Just What Exactly Are Lieberman, Kerry and Graham Cooking Up for a New Climate Bill?

Environment

Sens. Kerry, Lieberman, and Graham have been meeting behind closed doors for months, presumably writing a new climate and energy bill. Without much word coming from the three, environmentalists have been left to speculate on the bill's contents. Conventional wisdom said that the bill is a tweak of the climate and energy bill that passed the House last year, but now word is coming out that the bill will scrap the cap-and-trade piece of the House bill in favor of a more targeted approach on three sectors of the economy--transportation, electric utilities, and industry.


The Washington Post's Juliet Eilperin and Steven Mufson report this morning that the new bill will cap smokestack emissions and impose some form of a carbon tax.

According to several sources familiar with the process, the lawmakers are looking at cutting the nation's greenhouse gas output by targeting, in separate ways, three major sources of emissions: electric utilities, transportation and industry.

Power plants would face an overall cap on emissions that would become more stringent over time; motor fuel may be subject to a carbon tax whose proceeds could help electrify the U.S. transportation sector; and industrial facilities would be exempted from a cap on emissions for several years before it is phased in. The legislation would also expand domestic oil and gas drilling offshore and would provide federal assistance for constructing nuclear power plants and carbon sequestration and storage projects at coal-fired utilities.

"This is a different bill," Lieberman said in an interview. "We haven't abandoned the market-based idea, but we're willing to negotiate with colleagues who have different ideas."

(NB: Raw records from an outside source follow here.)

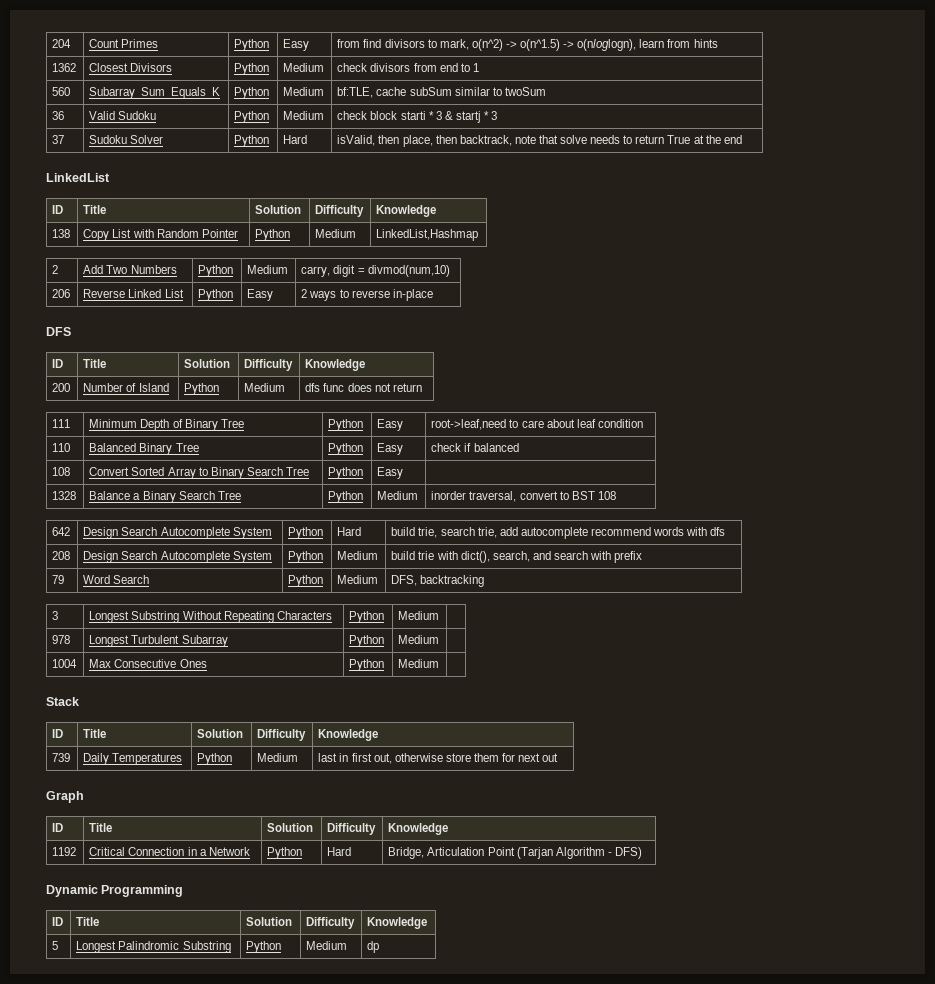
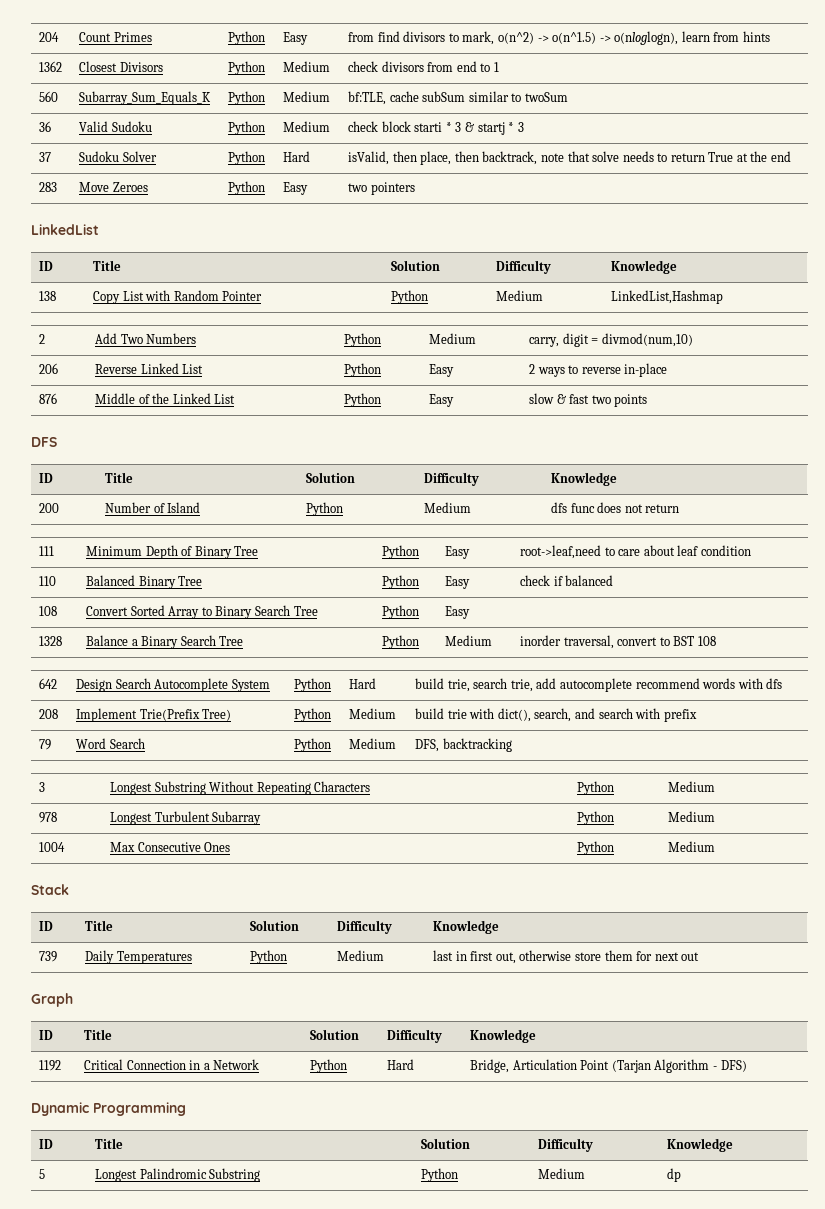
(742, 139) none -> [39,182,58,192] [79,182,148,192] [228,181,266,195] [283,182,309,195] [348,182,415,195] // 283 | Move Zeroes | Python | Easy | two pointers
(433, 295) none -> [39,393,58,404] [95,393,236,404] [344,393,382,407] [429,394,455,407] [529,393,648,407] // 876 | Middle of the Linked List | Python | Easy | slow & fast two points
[83,551,272,563] Design Search Autocomplete System -> [76,708,232,722] Implement Trie(Prefix Tree)

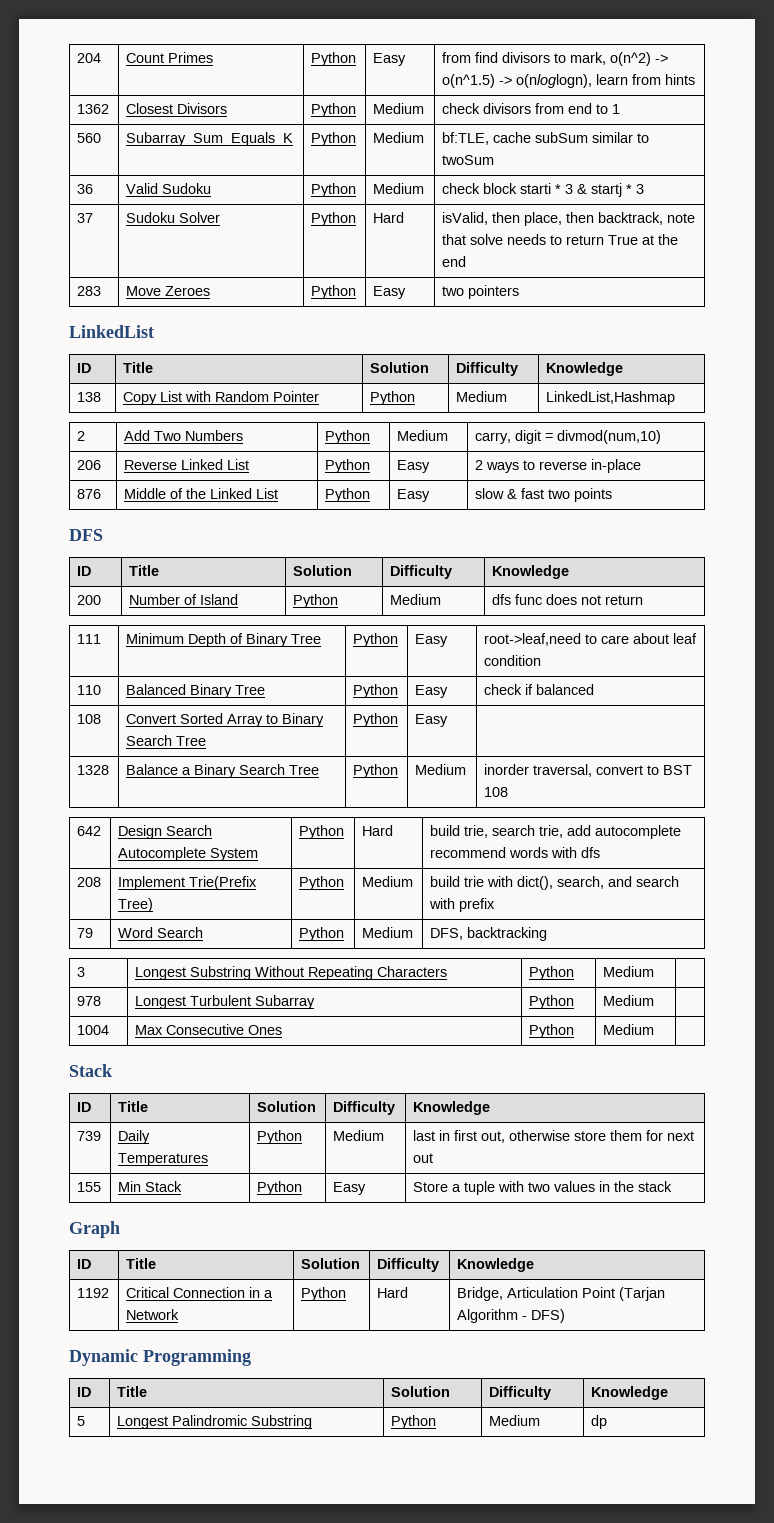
(700, 956) none -> [77,1182,102,1192] [118,1181,183,1192] [257,1181,303,1195] [333,1182,367,1195] [413,1181,673,1195] // 155 | Min Stack | Python | Easy | Store a tuple with two values in the stack

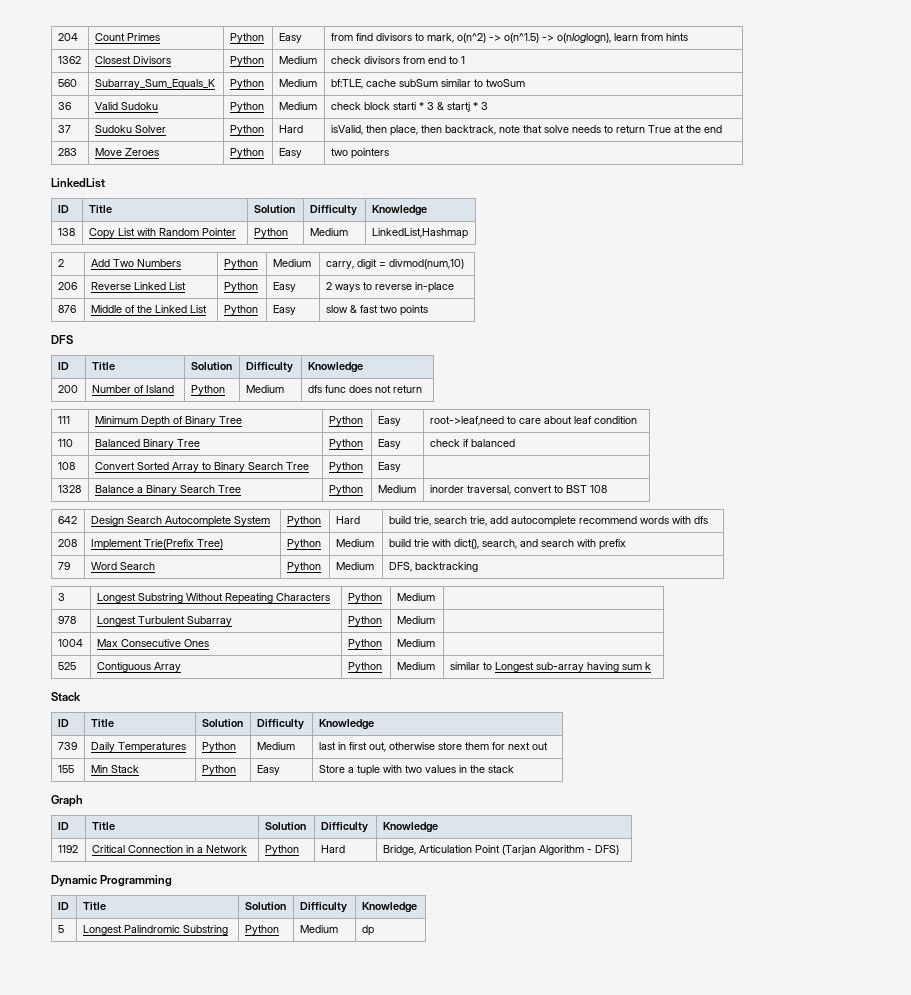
(655, 1029) none -> [57,662,76,670] [96,662,181,672] [347,662,382,672] [396,662,435,670] [449,662,651,672] // 525 | Contiguous Array | Python | Medium | similar to Longest sub-array having sum k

By attacking each sector separately, the lawmakers seem to be offering solutions that will mollify different audiences. The hodgepodge approach, as opposed to an economy wide cap and trade mechanism, will certainly be an interesting experiment if it becomes law. Even more enticing is the idea of trying out a cap and dividend approach, something many environmental justice advocates have been trumpeting for some time.

The lens that these proposals must be seen through is that of solutions to climate change and our collective responsibility to do what we can to roll back its effects. Most models say that emissions must peak in 2015 and then dramatically be cut to close to 0 by 2050. The contents of the new Senate bill may or may not send a signal to the world that the US is serious about climate change, thereby threatening the possibility of a global deal on cutting emissions.

Another piece of the puzzle is money set aside for mitigation, adaptation, forest protection and tech transfer. In Copenhagen, Hillary Clinton pledged $100 billion to these efforts but did not specify where the money would come from or what share of the sum would come from the US.